Parecía un plan razonable. Pero a Rosana no le gustaba. No tenía el menor deseo de visitar al misterioso señor Pohjola, ni tampoco sentía curiosidad. Dijo que ir a la casa de Pohjola le parecía un riesgo innecesario, que era posible que al llegar allí fuéramos capturados y encerrados de nuevo, y que sería estúpido meterse voluntariamente en la boca del lobo ahora que nos encontrábamos en libertad y podíamos ir a donde nos viniera en gana.
Finalmente, decidimos ir con Lewellyn hasta la casa de Pohjola, hablar con el misterioso Rey de la Isla y después, y de acuerdo con la forma en que se desarrollara nuestro encuentro con él, tomar la decisión que consideráramos adecuada. Por supuesto, ninguno de nosotros había pensado nunca en regresar con Lewellyn a la Central. Una vez libres de las cadenas, ¿para qué volver a ellas voluntariamente?
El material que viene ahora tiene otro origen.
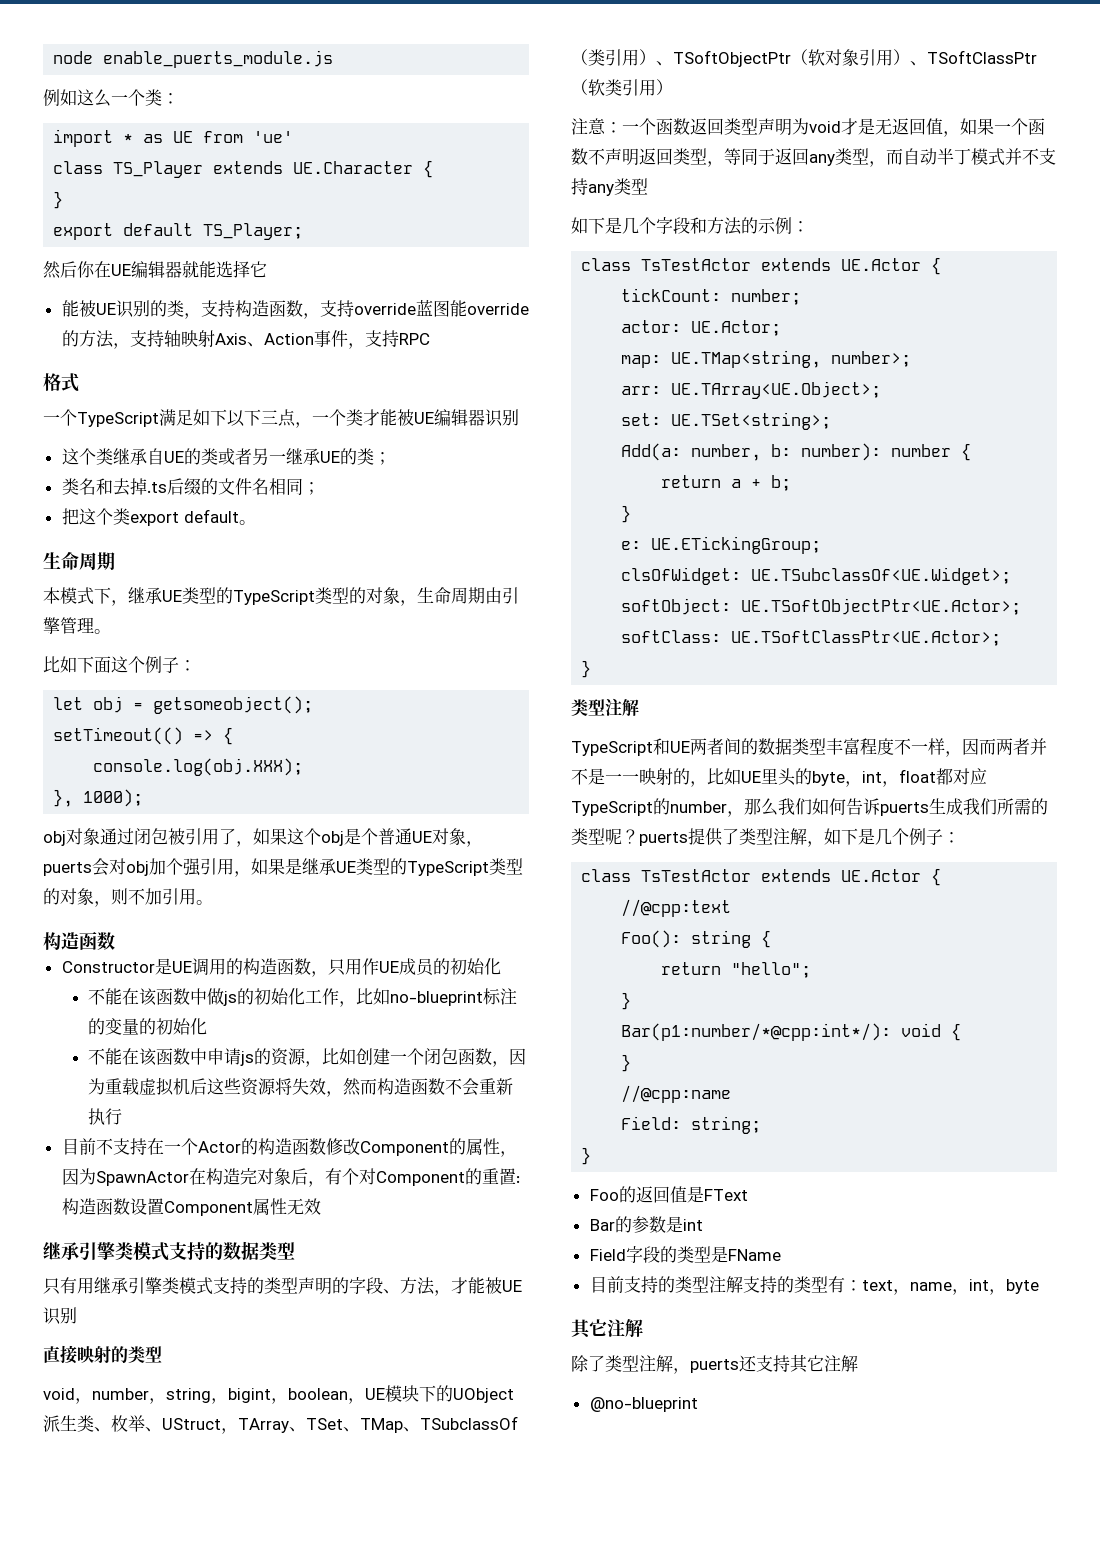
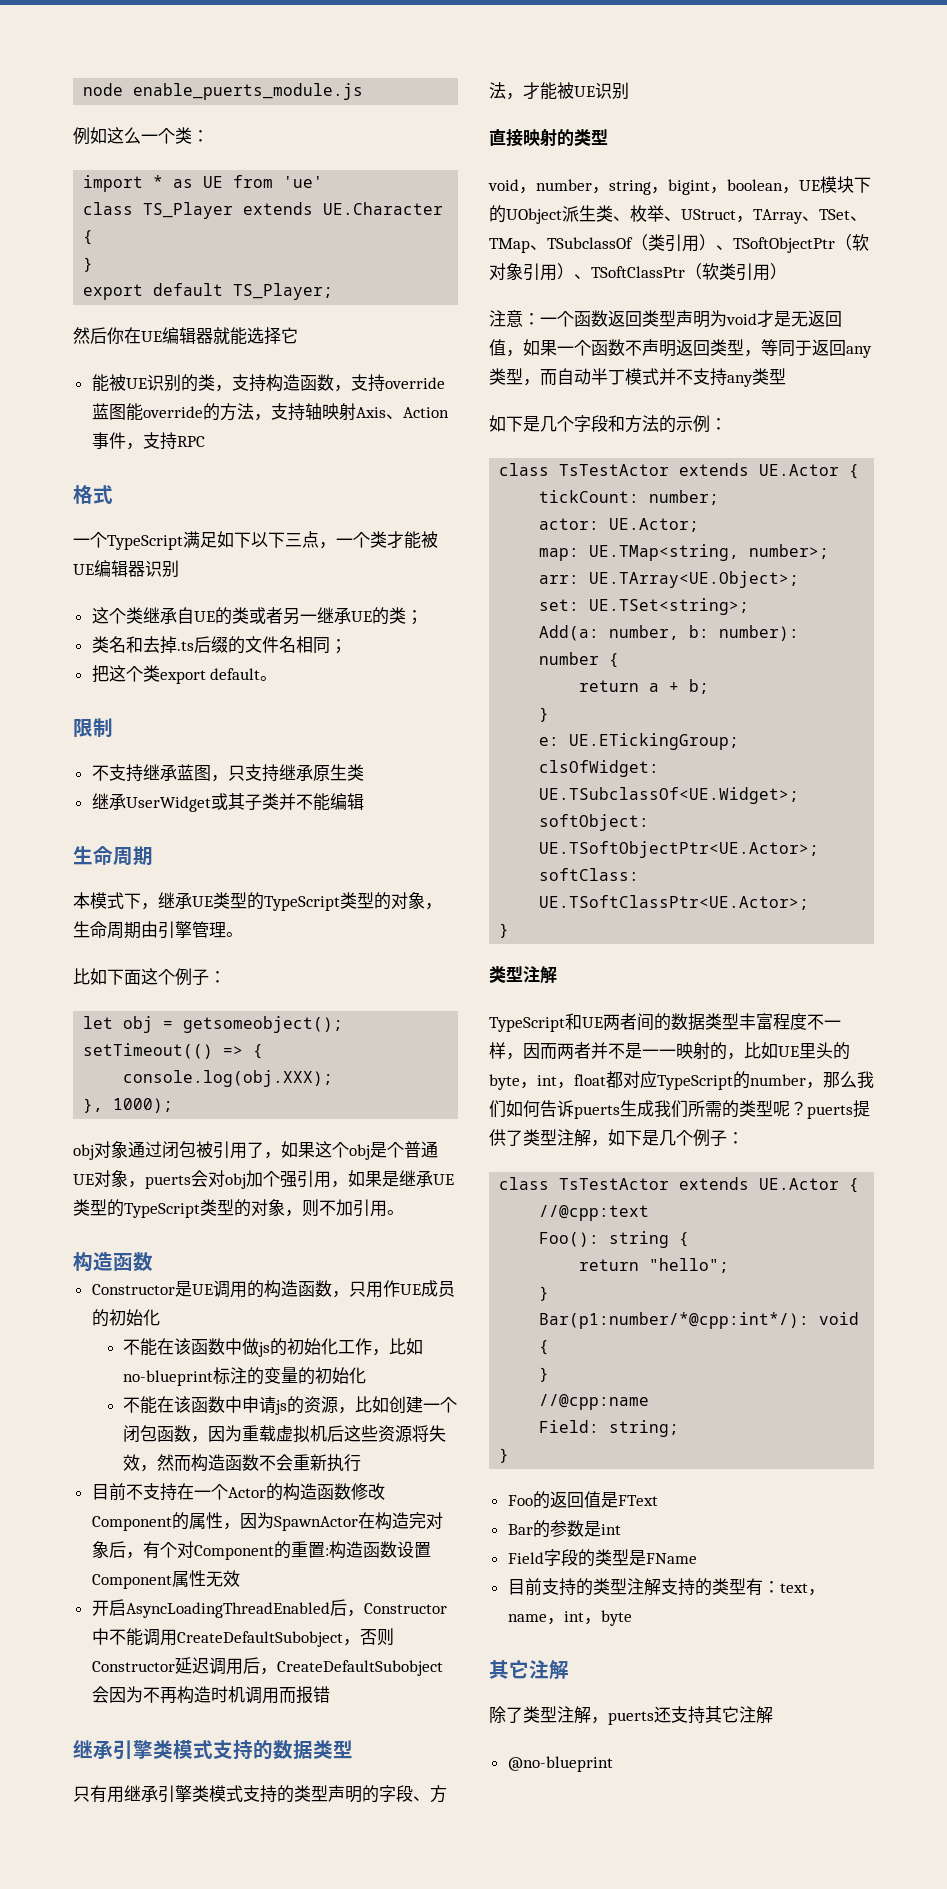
(256, 522) none -> [73,718,113,737] [91,764,364,782] [91,793,364,812] // 限制 // 不支持继承蓝图，只支持继承原生类 // 继承UserWidget或其子类并不能编辑
(321, 1206) none -> [91,1599,447,1618] [91,1628,394,1647] [91,1657,443,1676] [91,1686,330,1704] // 开启AsyncLoadingThreadEnabled后，Constructor中不能调用CreateDefaultSubobject，否则Constructor延迟调用后，CreateDefaultSubobject会因为不再构造时机调用而报错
Supongo que esto era algo que el propio Lewellyn sabía ya desde el principio. ¿Cómo pensaba entonces hacernos regresar a la Central? ¿Por qué razón íbamos a regresar con él ahora que nos encontrábamos libres y al otro lado del perímetro del muro de energía? ¿Cómo pensaba convencernos de que regresáramos con él? ¿Usando el argumento de que si no volvíamos les harían daño a nuestros compañeros? Claro que cabía otra posibilidad: que el señor Pohjola existiera realmente y que Lewellyn se limitara a cumplir sus órdenes sin cuestionarlas.
Pero ¿existía Pohjola o no existía? Quiero decir, ¿creíamos nosotros entonces en su existencia o no creíamos? Creo que a Rosana el señor Pohjola le daba igual, que yo dudaba de su existencia y que Wade sentía una verdadera fascinación por aquel personaje misterioso y que deseaba con todas sus fuerzas encontrarse con él.
Sin embargo, después de un par de días de caminar por las montañas, la existencia de Pohjola, la sensación de Pohjola, la certidumbre de que Pohjola nos esperaba, comenzó a crecer en los tres hasta convertirse en algo casi físico, algo así como un rumor distante o una vibración soterrada. Ahora mirábamos hacia lo alto, hacia las cumbres y los valles que nos rodeaban y oteábamos ansiosamente deseando encontrar signos de la propiedad de Pohjola: una pared de piedra, una casa, una torre entre los árboles.